==== Provided data
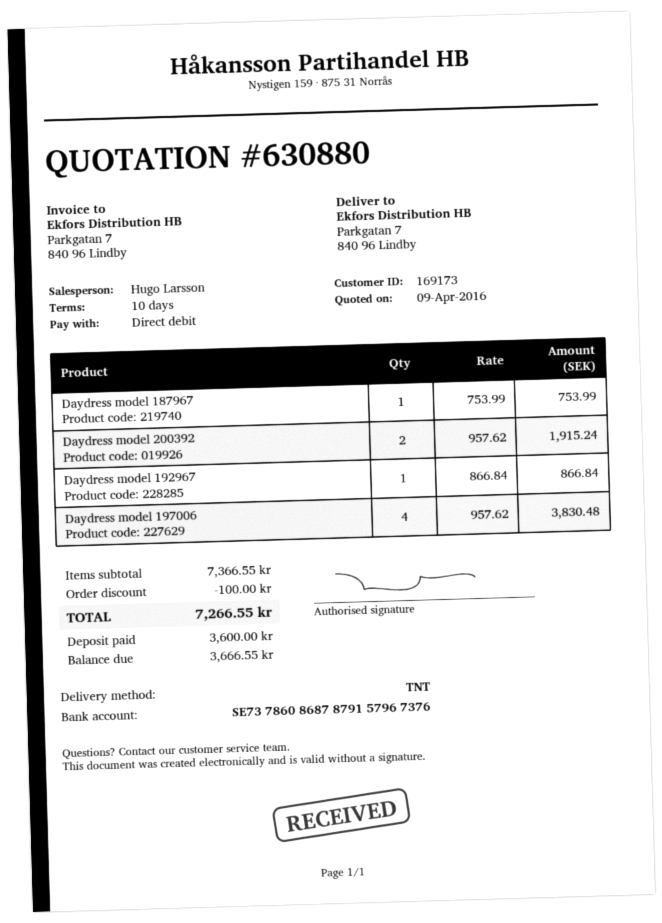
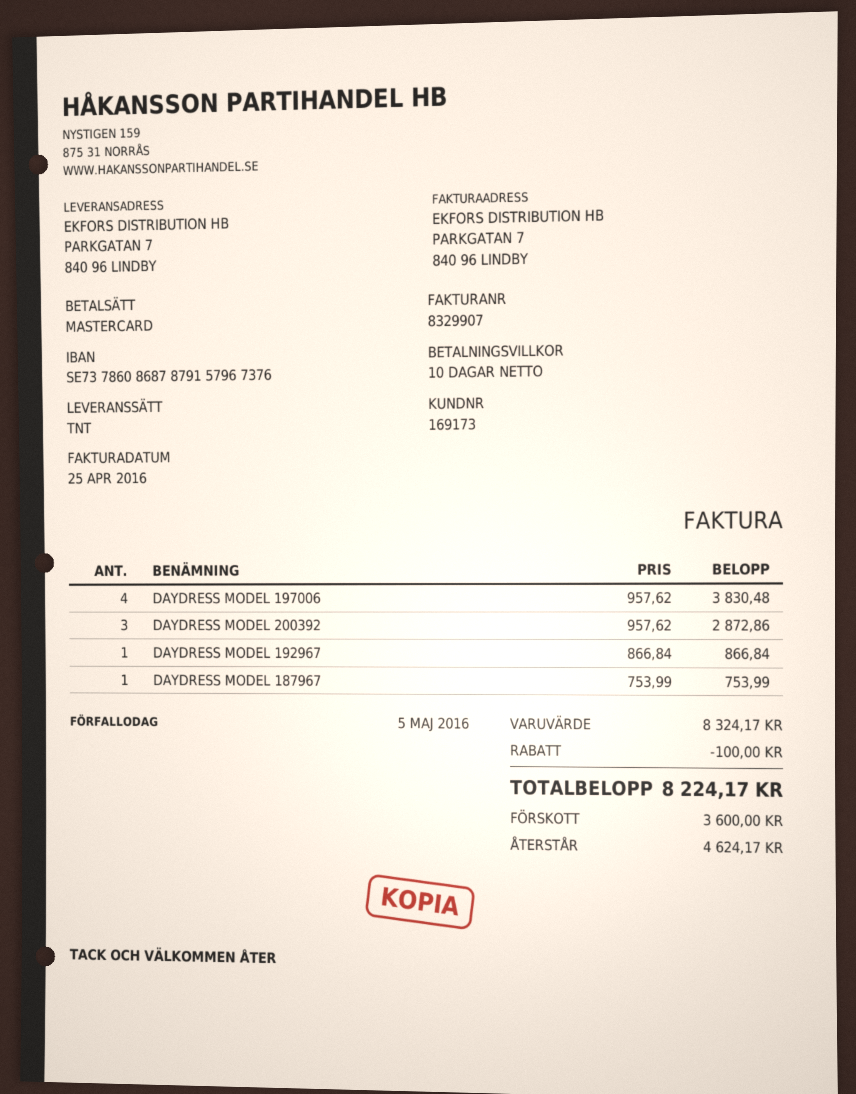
payment method: direct debit -> Mastercard
Daydress model 200392: 2 x 957.62 = 1915.24 -> 3 x 957.62 = 2872.86
subtotal: 7366.55 -> 8324.17
total: 7266.55 -> 8224.17
balance: 3666.55 -> 4624.17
========
**Your objective**
With the images removed, give back every entry exactly as shown.

**The completed task**
payment method: direct debit -> Mastercard
Daydress model 200392: 2 x 957.62 = 1915.24 -> 3 x 957.62 = 2872.86
subtotal: 7366.55 -> 8324.17
total: 7266.55 -> 8224.17
balance: 3666.55 -> 4624.17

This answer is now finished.